The film is extremely faithful to Shakespeare's text and the grandest thing is watching Hopkins and Lange tear through this film with such visceral rage. My friend Randy, a movie buff, rates Lange's performances on what he calls the "radiation scale." This is a tip of the hat to her Oscar-winning performance in Blue Sky where Lange's disturbed character believes her husband (Tommy Lee Jones) is poisoned by working on the A-bomb. In her famous meltdown scene, she screams, "Get away from me. I can feel the radiation!" Randy said Lange as Tamora is totally feeling the radiation when she screams at Titus as he murders her son, "O cruel, irreligious piety!" But it is the scene where she sends her sons off to rape Lavinia where Lange's grasp of the part is in full flower. Some critics savaged her performance, but this is Lange at her best. "Farewell, my sons: see that you make her sure. Ne'er let my heart know merry cheer indeed, Till all the Andronici be made away. Now will I hence to seek my lovely Moor, And let my spleenful sons this trull deflow'r." The words roll of her tongue like a master. She is completely Hopkins' foil.

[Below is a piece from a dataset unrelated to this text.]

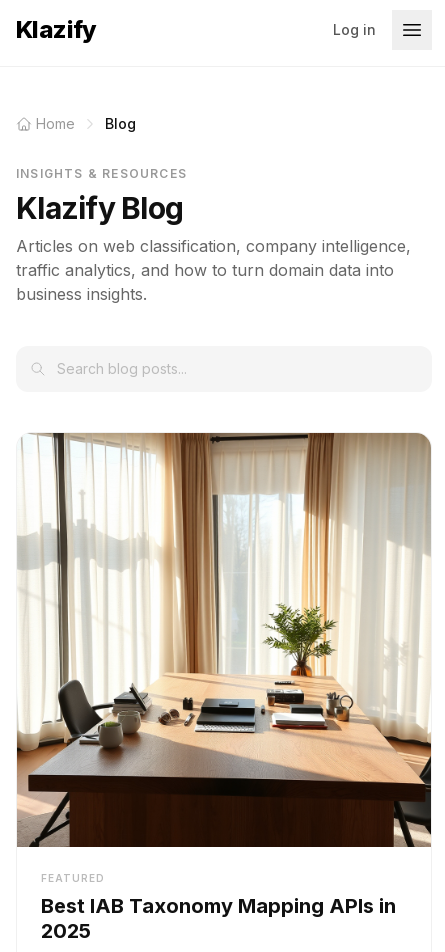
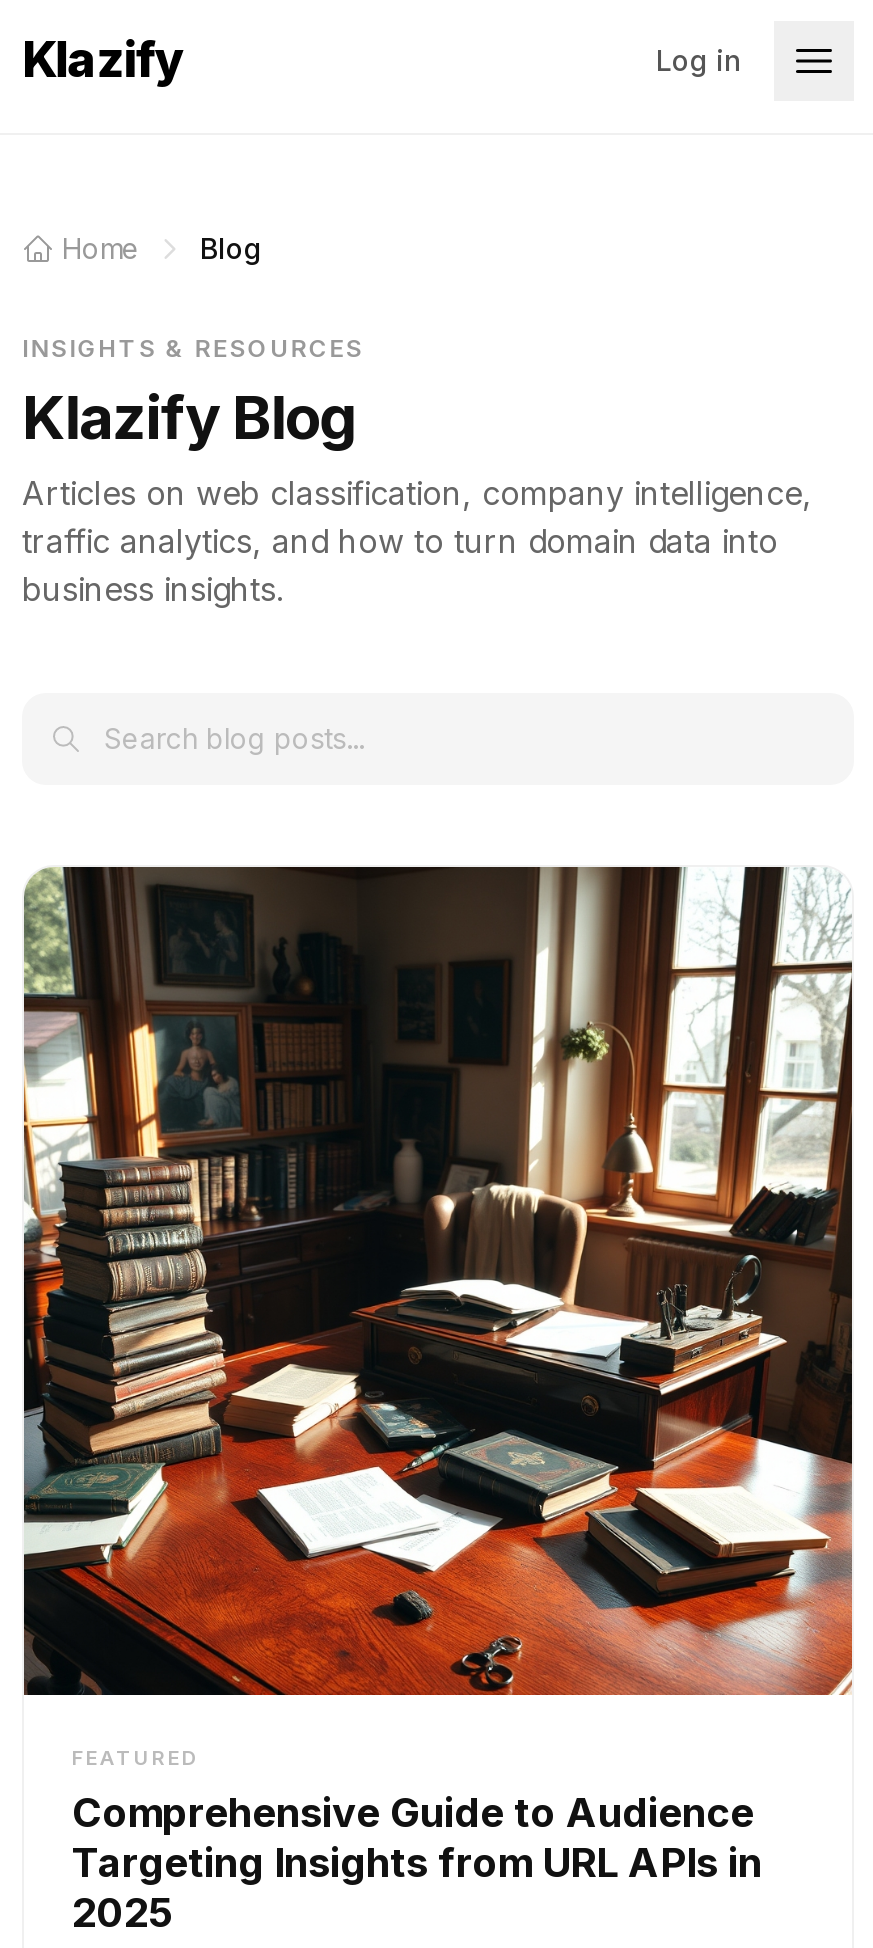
- [image]
+ [image]

- Best IAB Taxonomy Mapping APIs in
+ Comprehensive Guide to Audience
+ Targeting Insights from URL APIs in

And of course, there is Hopkins himself. A Shakespeare veteran, he inhabits Titus just as completely as he does Lecter or the stuffy butler in Remains of the Day. Hopkins and Taymor give a sly nod to Hannibal the Cannibal in the climax as Titus jaunts into the dining room dressed as a chef and practically licks his lips as Tamora chows down on the pie he made of her sons. Hopkins also has the gift of making the most repulsive characters sympathetic. You can't blame Tamora for seeking her revenge, but you wind up sympathizing with Titus despite the fact that he's at the very least a war criminal and can murder his own children in cold blood.

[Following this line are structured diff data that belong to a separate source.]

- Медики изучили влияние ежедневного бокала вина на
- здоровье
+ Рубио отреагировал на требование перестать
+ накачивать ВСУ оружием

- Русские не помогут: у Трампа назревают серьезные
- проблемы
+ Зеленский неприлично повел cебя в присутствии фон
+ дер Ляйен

A special note must go to Laura Fraser's haunting portrayal of the doomed Lavinia. Tamora's sons leave her suspended from a tree, blood flowing from her mouth where they have cut out her tongue and tree limbs jutting from the stumps where her hands used to be. She is found in the forest by Titus's brother and it is one of the most devastating moments in the film. "Come, let us go, and make thy father blind; For such a sight will blind a father's eye: One hour's storm will drown the fragrant meads; What will whole months of tears thy father's eyes?"

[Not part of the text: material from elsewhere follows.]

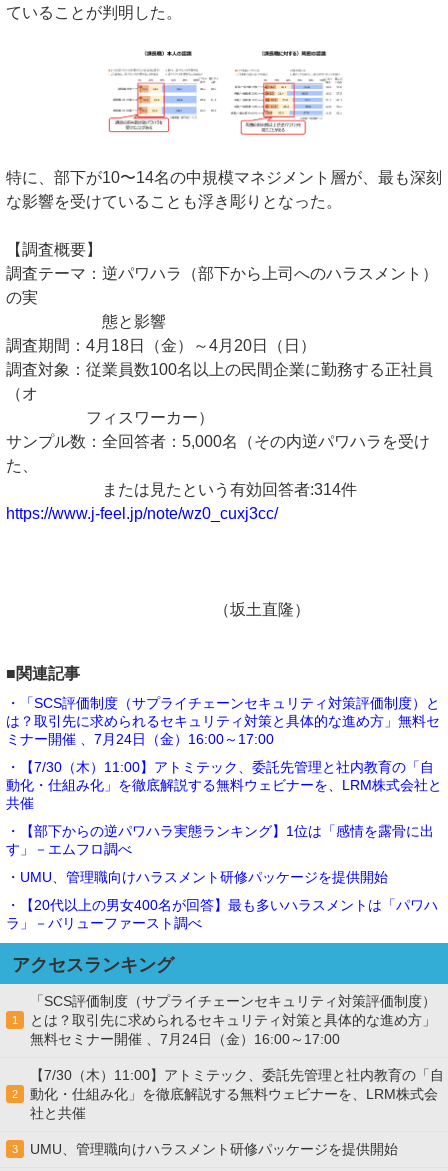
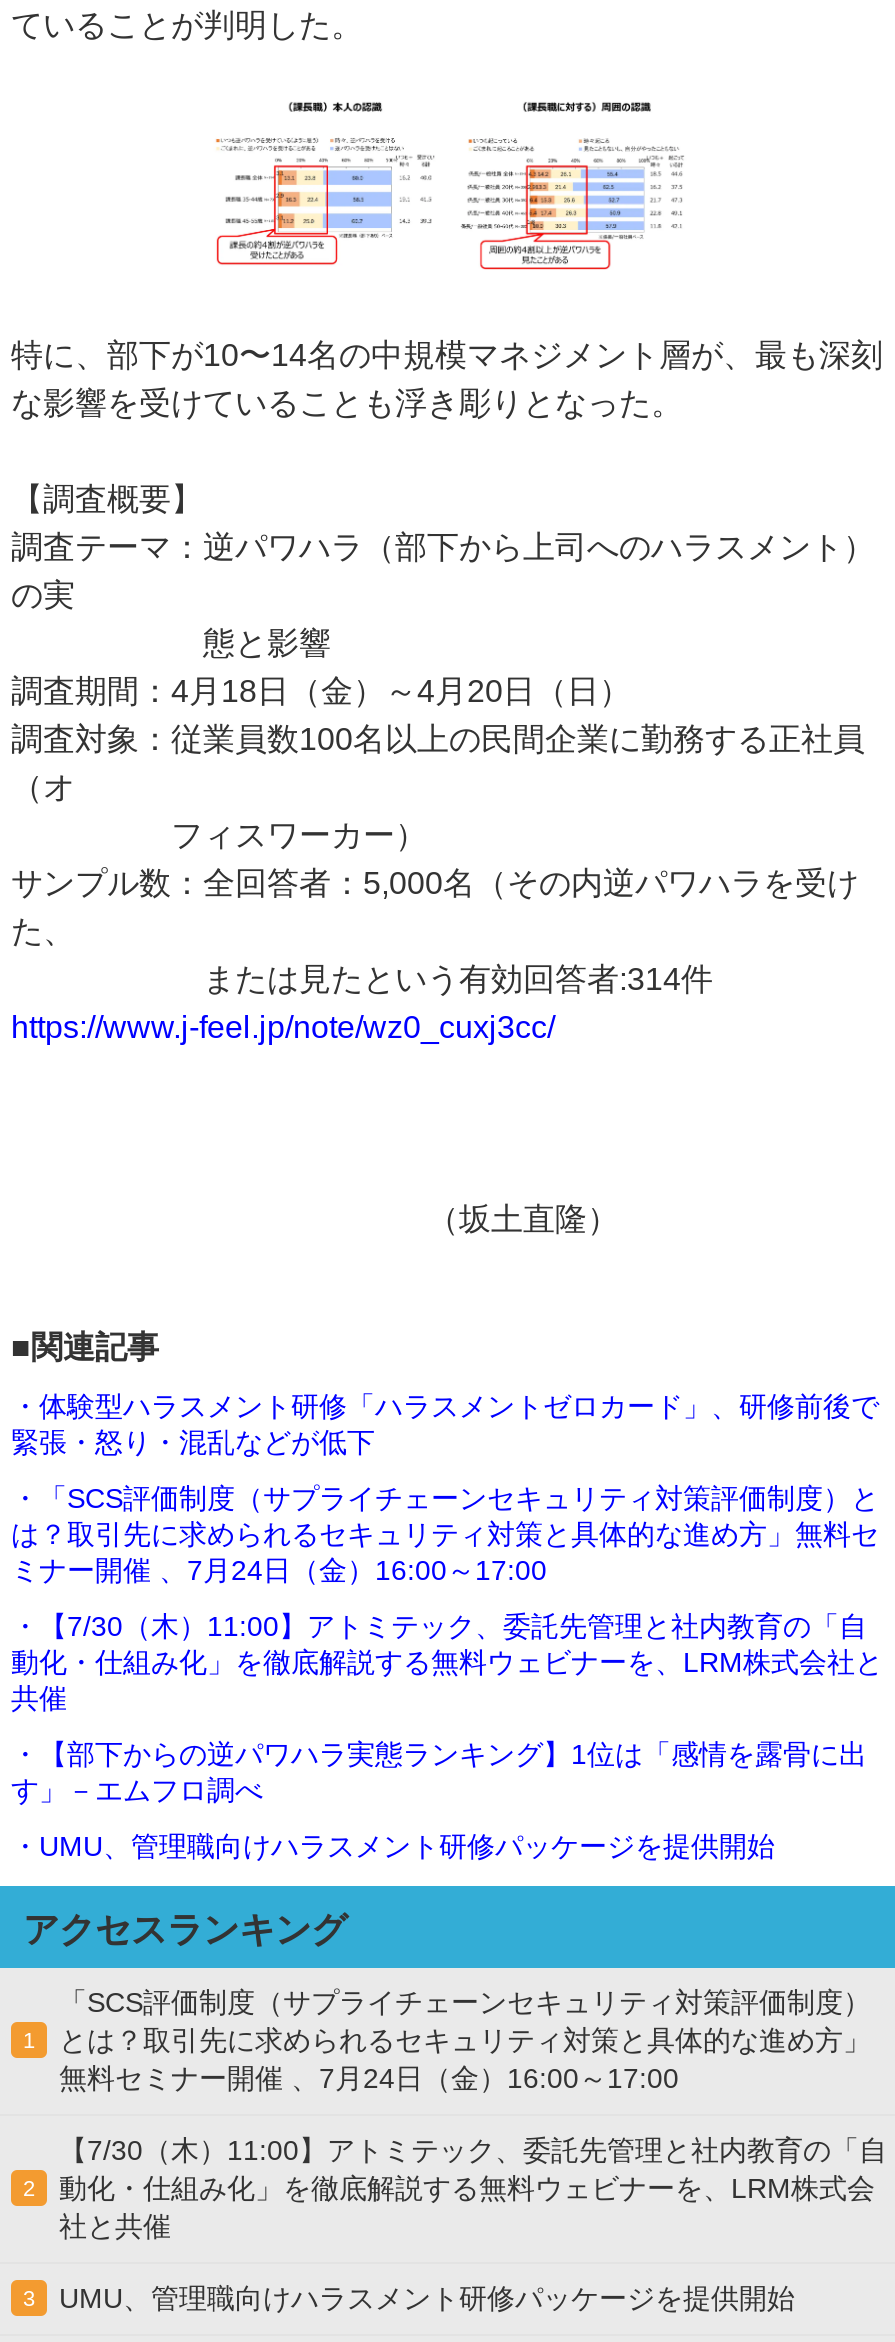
+ ・体験型ハラスメント研修「ハラスメントゼロカード」、研修前後で
+ 緊張・怒り・混乱などが低下

moved down: ・「SCS評価制度（サプライチェーンセキュリティ対策評価制度）と | は？取引先に求められるセキュリティ対策と具体的な進め方」無料セ | ミナー開催 、7月24日（金）16:00～17:00 | 動化・仕組み化」を徹底解説する無料ウェビナーを、LRM株式会社と | 共催 | ・【部下からの逆パワハラ実態ランキング】1位は「感情を露骨に出 | す」－エムフロ調べ | ・UMU、管理職向けハラスメント研修パッケージを提供開始

- ・【20代以上の男女400名が回答】最も多いハラスメントは「パワハ
- ラ」－バリューファースト調べ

The visual style of Titus is a feast for the eyes. From the elaborate costumes to the outdoor splendor of both ancient and modern Rome, Taymor straddles time lines and gives Saturnius' mad emperor an almost Nazi-era panache. Giant flags billow from skyscrapers, old Rolls Royces ferry Saturninus through the streets of Rome, while the dead and prisoners are carried by horse. Tamora's brilliant red riding habit in the fateful scene with Lavinia and Hopkins face smeared in battle paint is typical of the outrageous costume and make-up choices.
Taymor had a clear vision for Titus as early as 1995 when she staged a revival on Broadway. The visual brilliance of her debut film is not really a surprise seeing as how she revolutionized the use of masks and costumes in The Lion King, raising the cloying Disney epic to jaw-dropping theatre. She brought that same sense of drama to Frida, which was more restrained than Titus, but was still filled with mind-bending effects such as Kahlo's paintings coming to life. Whatever Taymor does next, her resume so far is impeccable. Titus is available on an impressive two-disc DVD set. This film is worth a second look. It has cult-classic written all over it.